At one end there, staff gods might have a schematized blade-shaped head and arms of the progenitive god with a succession of little figures rising from his body, alternatively full-face and in profile with penis erect. The staff itself terminated in a phallus. But this elaborately carved sexual imagery had less importance for the Rarotongans than the feathers and pieces of shell representing the soul of the god and enclosed in yards of bark cloth (tapa) wound around the center of the staff.

== History ==
During the 19th century, the arrival of the missionaries from Europe to the Cook Islands saw the burning of staff gods to make way for Christianity. Some missionaries reported seeing a staff god as large as 6 metres long.

British Museum has the only surviving staff god with full bark cloth (tapa) intact that predates the arrival of European missionaries. The central wooden staff consists of a large Tangaroa and smaller male and female figures on one side, and on the other side, a naturalistic penis, is missing.
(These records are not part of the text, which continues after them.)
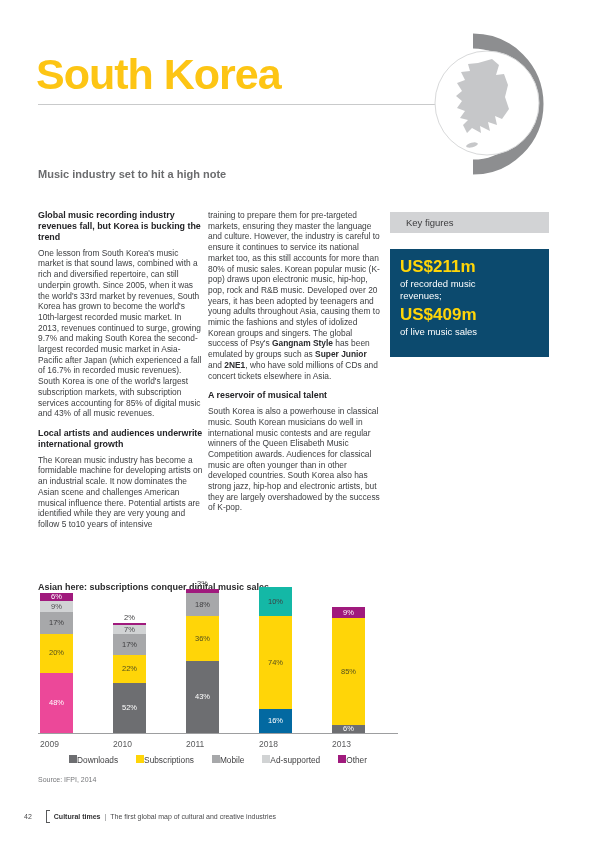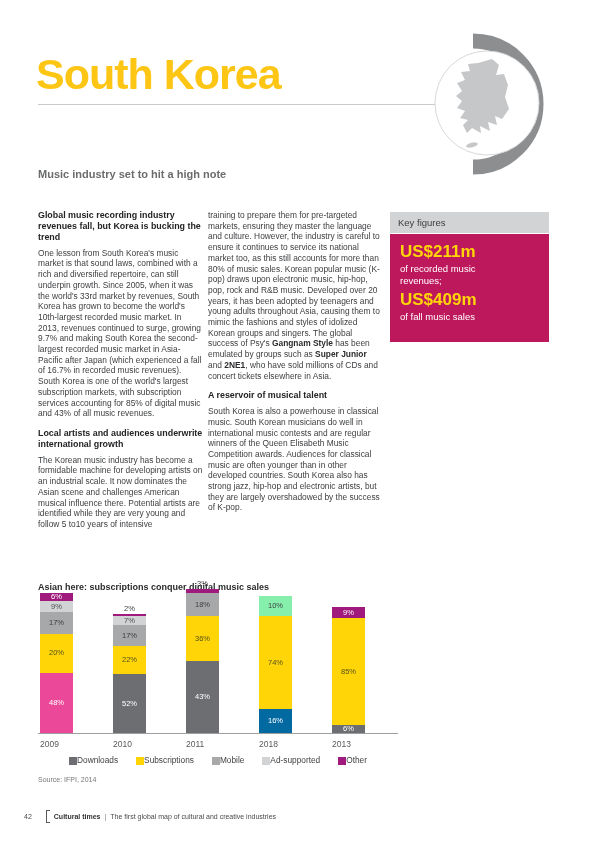--- a/index.html
+++ b/index.html
@@ -25,7 +25,7 @@
   .col p b { color:#2c2c2f; }
 
   .sidebar { position:absolute; left:390px; top:212px; width:159px; }
-  .kf-header { height:21px; background:#d2d3d5; color:#3c3c3e; font-size:9.5px; line-height:21px; padding-left:8px; }
+  .kf-header { height:21px; background:#d2d3d5; color:#3c3c3e; font-size:9.5px; line-height:21px; padding-left:16px; }
   .kf-box { margin-top:1px; background:#be185d; height:108px; padding:8px 10px; }
   .kf-value { font-size:17px; font-weight:bold; color:#ffd508; line-height:19px; }
   .kf-label { font-size:9.5px; color:#ffffff; line-height:11.5px; margin:2px 0 4px 0; width:110px; }

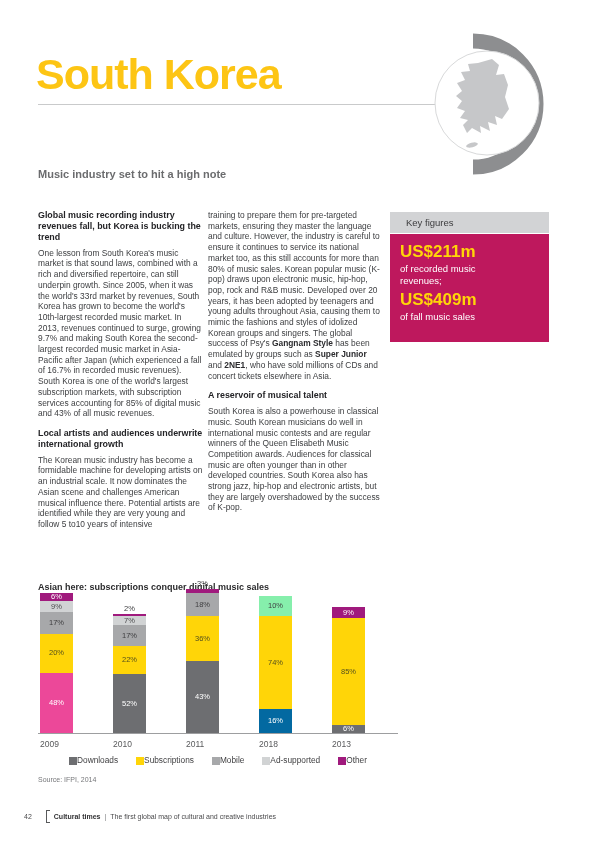--- a/index.html
+++ b/index.html
@@ -26,7 +26,7 @@
 
   .sidebar { position:absolute; left:390px; top:212px; width:159px; }
   .kf-header { height:21px; background:#d2d3d5; color:#3c3c3e; font-size:9.5px; line-height:21px; padding-left:16px; }
-  .kf-box { margin-top:1px; background:#be185d; height:108px; padding:8px 10px; }
+  .kf-box { margin-top:16px; background:#0c4a6e; height:108px; padding:8px 10px; }
   .kf-value { font-size:17px; font-weight:bold; color:#ffd508; line-height:19px; }
   .kf-label { font-size:9.5px; color:#ffffff; line-height:11.5px; margin:2px 0 4px 0; width:110px; }
 

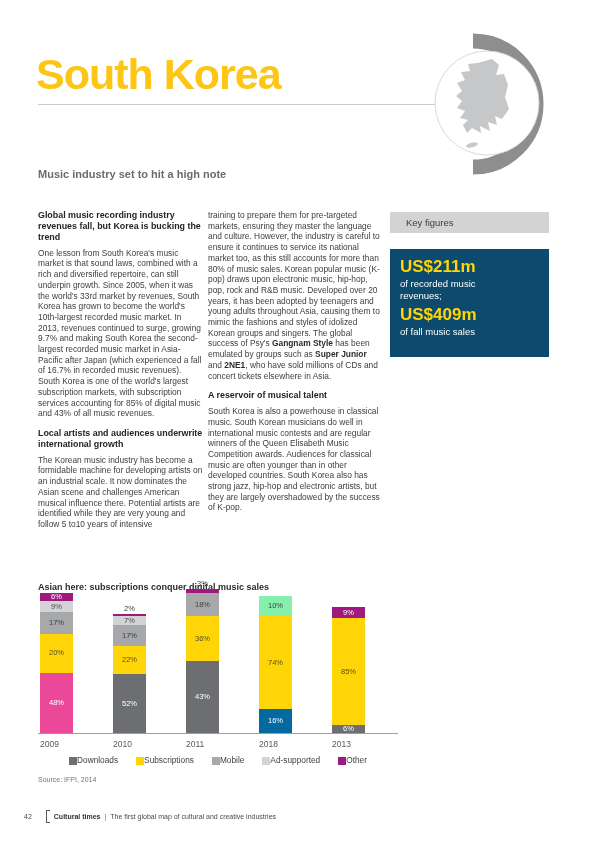--- a/index.html
+++ b/index.html
@@ -87,7 +87,7 @@
       <div class="kf-value">US$211m</div>
       <div class="kf-label">of recorded music revenues;</div>
       <div class="kf-value">US$409m</div>
-      <div class="kf-label">of fall music sales</div>
+      <div class="kf-label">of live music sales</div>
     </div>
   </aside>
 

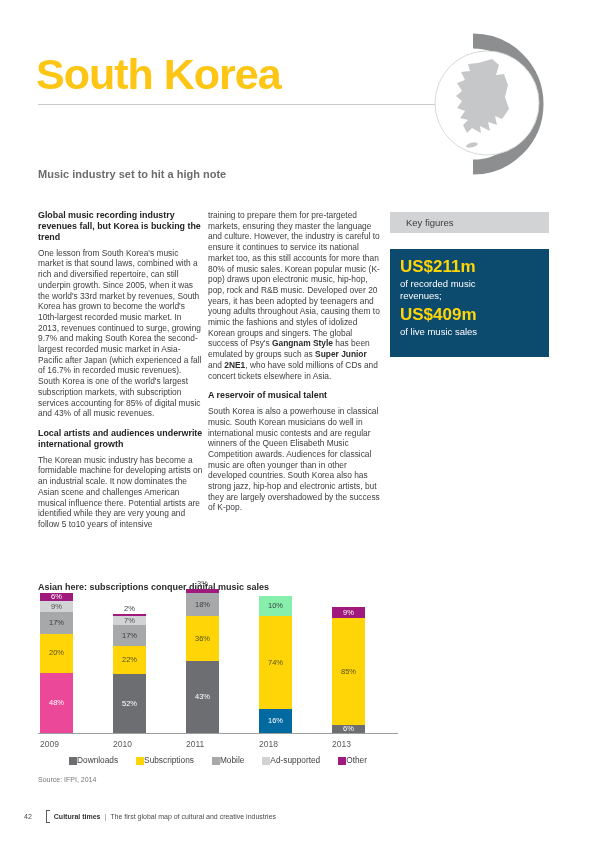--- a/index.html
+++ b/index.html
@@ -119,7 +119,7 @@
         <div class="bar" style="left: 221px;">
           <div class="seg" style="height: 24px; background: #0369a1; color: rgb(255, 255, 255);">16%</div>
           <div class="seg" style="height: 93.24px; background: rgb(255, 213, 8); color: rgb(85, 81, 30);">74%</div>
-          <div class="seg" style="height: 20px; background: #86efac; color: rgb(62, 62, 64);">10%</div>
+          <div class="seg" style="height: 29px; background: #14b8a6; color: rgb(62, 62, 64);">10%</div>
         </div>
         <div class="bar" style="left: 294px;">
           <div class="seg" style="height: 7.56px; background: rgb(109, 110, 113); color: rgb(255, 255, 255);">6%</div>

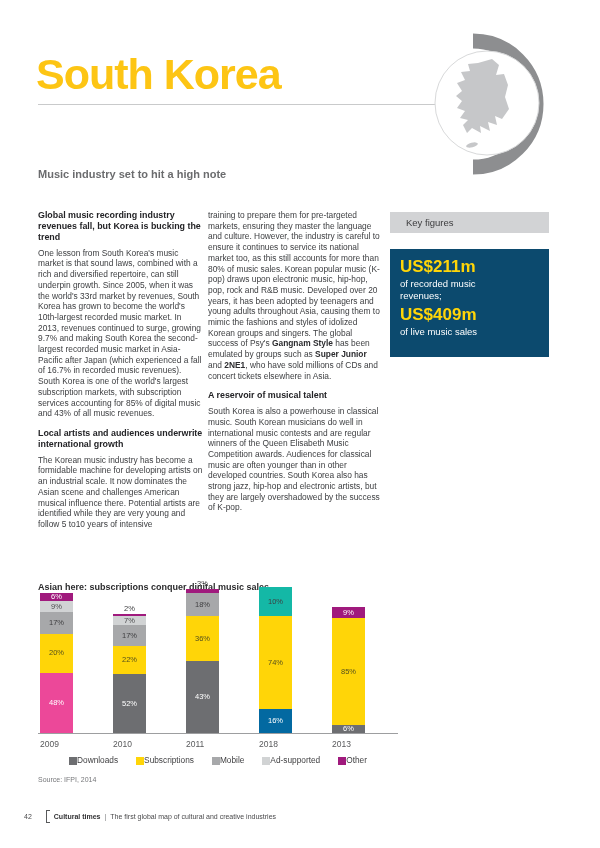--- a/index.html
+++ b/index.html
@@ -102,7 +102,7 @@
           <div class="seg" style="height: 7.56px; background: rgb(160, 26, 125); color: rgb(255, 255, 255);">6%</div>
         </div>
         <div class="bar" style="left: 75px;">
-          <div class="seg" style="height: 59px; background: rgb(109, 110, 113); color: rgb(255, 255, 255);">52%</div>
+          <div class="seg" style="height: 50px; background: rgb(109, 110, 113); color: rgb(255, 255, 255);">52%</div>
           <div class="seg" style="height: 27.72px; background: rgb(255, 213, 8); color: rgb(85, 81, 30);">22%</div>
           <div class="seg" style="height: 21.42px; background: rgb(167, 168, 170); color: rgb(62, 62, 64);">17%</div>
           <div class="seg" style="height: 8.82px; background: rgb(209, 211, 212); color: rgb(76, 76, 78);">7%</div>

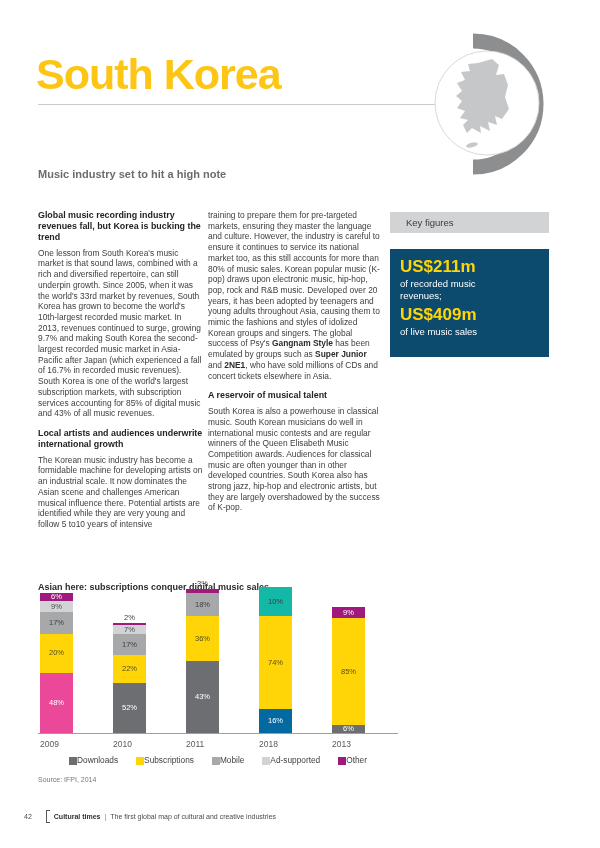--- a/index.html
+++ b/index.html
@@ -39,7 +39,7 @@
   .years { position:relative; width:360px; height:16px; }
   .year { position:absolute; top:5px; width:33px; text-align:left; font-size:8.5px; color:#58595b; }
   .legend { width:360px; display:flex; justify-content:center; gap:18px; margin-top:5px; }
-  .legend-item { display:flex; align-items:flex-end; font-size:8.3px; color:#3f3f41; }
+  .legend-item { display:flex; align-items:flex-start; font-size:8.3px; color:#3f3f41; }
   .swatch { width:8px; height:8px; display:inline-block; }
   .source { margin-top:11px; font-size:7px; color:#76777a; }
Staff gods without the bark cloth wrappings can be found all over the world. Such as Metropolitan Museum of Art, Israel Museum, and Museum of New Zealand Te Papa Tongarewa.

In 2014, one Rarotongan staff god was auctioned for 1.2 million euros in Paris.

== Present ==
Nina Oberg Humphries is a contemporary New Zealand and Cook Islands artist who recreates contemporary versions of ancient Rarotongan staff gods to tell stories of the Cook Islands diasporas in New Zealand.